SEAB wants you to explain how we can reason about values, and to assess the methods that make moral debate rational, even though, by the is-ought gap, values cannot be derived from facts alone. This is the constructive payoff of the ethics area: having seen the difficulties about moral knowledge, relativism and moral facts, you show that moral disagreement is not simply a clash of arbitrary preferences but admits of disciplined reasoning. Your task is to lay out the resources of moral reasoning and judge how far they can resolve disagreement.

The answer

Reasoning is possible despite the is-ought gap

The is-ought gap shows that no moral conclusion follows from purely factual premises without an evaluative premise. It does not show that moral reasoning is impossible. Once evaluative premises are in play, we can reason about values rigorously: testing consistency, drawing out consequences, and weighing principles against cases. Moral reasoning is the disciplined manipulation of evaluative and factual premises together, and it is the antidote to the assumption that ethics is mere opinion.

The main normative frameworks

Moral reasoning often appeals to one of three broad frameworks, which supply the evaluative premises. Consequentialism judges actions by their outcomes, holding that we ought to bring about the best results (for example, the greatest overall wellbeing). Deontology judges actions by their conformity to duties or rules, holding that some acts are required or forbidden regardless of consequences (keeping promises, not using people merely as means). Virtue ethics judges actions by what a person of good character would do, focusing on traits like honesty and courage. These frameworks can agree on many cases and diverge on hard ones, which is part of why some moral disagreement is durable.

Principles, consequences and cases

In practice, moral reasoning works between three levels: general principles, the consequences of actions, and judgements about particular cases.
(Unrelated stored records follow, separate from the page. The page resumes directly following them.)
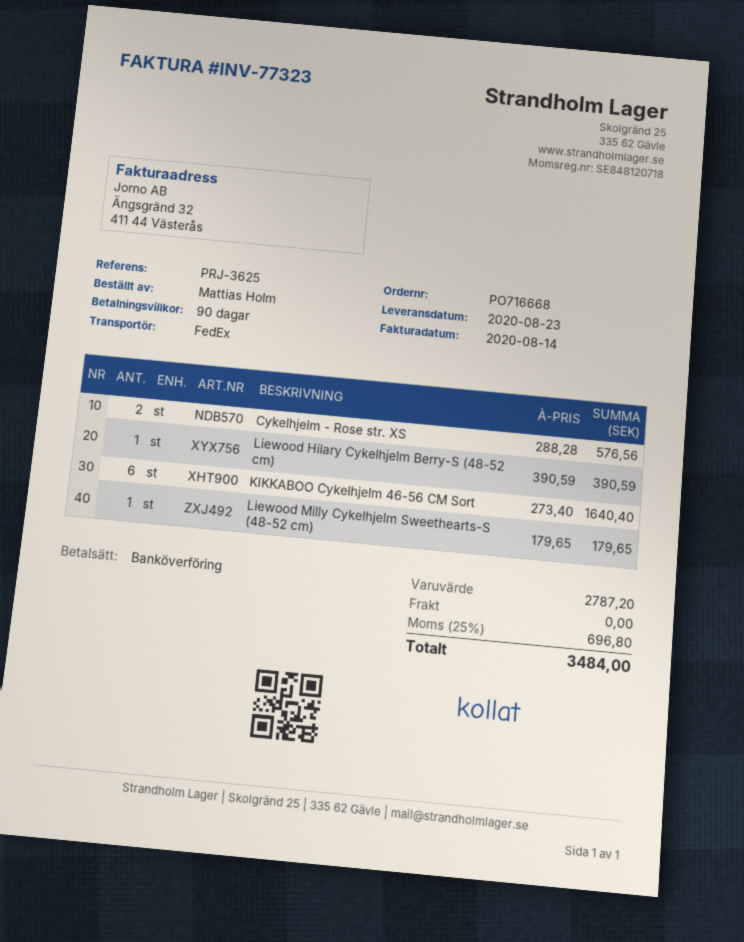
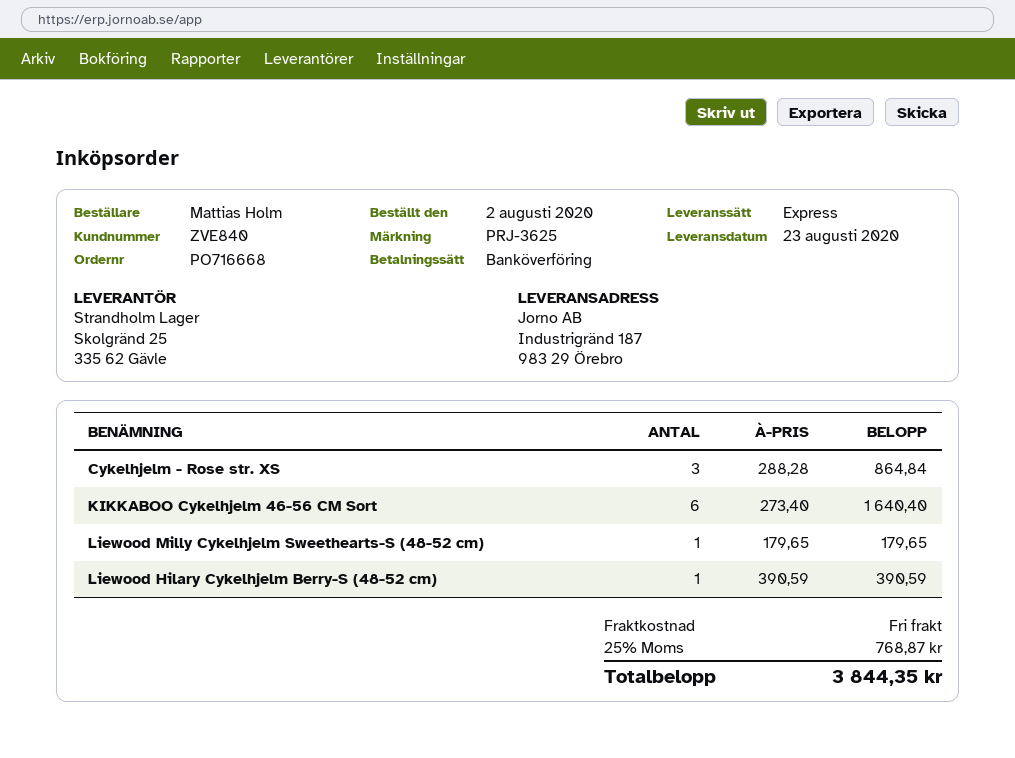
shipping method: FedEx -> express
Cykelhjelm - Rose str. XS: 2 x 288.28 = 576.56 -> 3 x 288.28 = 864.84
tax: 25% = 696.80 -> 25% = 768.87
total: 3484.00 -> 3844.35

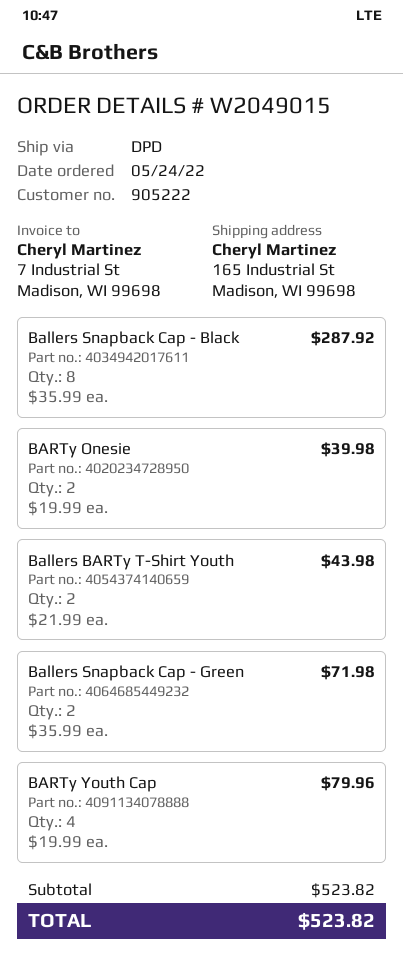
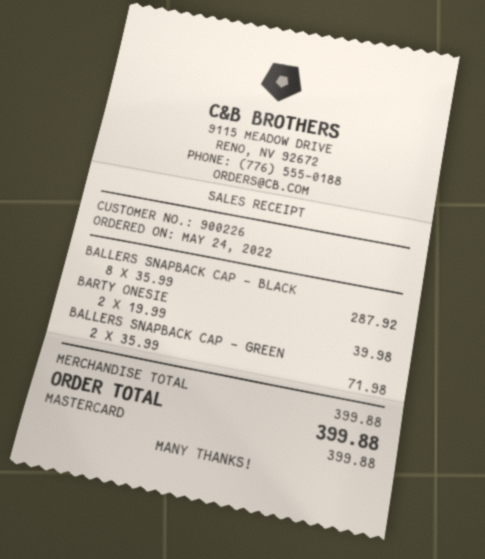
customer number: 905222 -> 900226
Ballers BARTy T-Shirt Youth: 2 x 21.99 = 43.98 -> none
BARTy Youth Cap: 4 x 19.99 = 79.96 -> none
subtotal: 523.82 -> 399.88
total: 523.82 -> 399.88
We apply principles to cases, check the consequences, and revise when a principle yields an intolerable verdict in a case or a case exposes a gap in a principle. A central demand is universalisability: treat like cases alike, so that if an act is permissible in one situation it must be permissible in any relevantly similar one. Inconsistency, condemning an act in one case while permitting a relevantly identical act in another, is a rational fault that reasoning can expose.

Reflective equilibrium and thought experiments

The most influential account of moral method is reflective equilibrium. We start with our considered judgements (firm intuitions about cases) and our general principles, and we adjust each in light of the other until they cohere: when a principle clashes with a strong case-judgement, we revise the principle or, on reflection, the judgement, iterating toward a stable, mutually supporting set. Thought experiments, carefully designed imaginary cases that isolate a morally relevant feature, drive this process by testing a principle's implications; a principle that delivers a monstrous verdict in a well-constructed case is thereby challenged. Wide reflective equilibrium extends the test to relevant theories and the judgements of others, guarding against merely entrenching personal or shared prejudice.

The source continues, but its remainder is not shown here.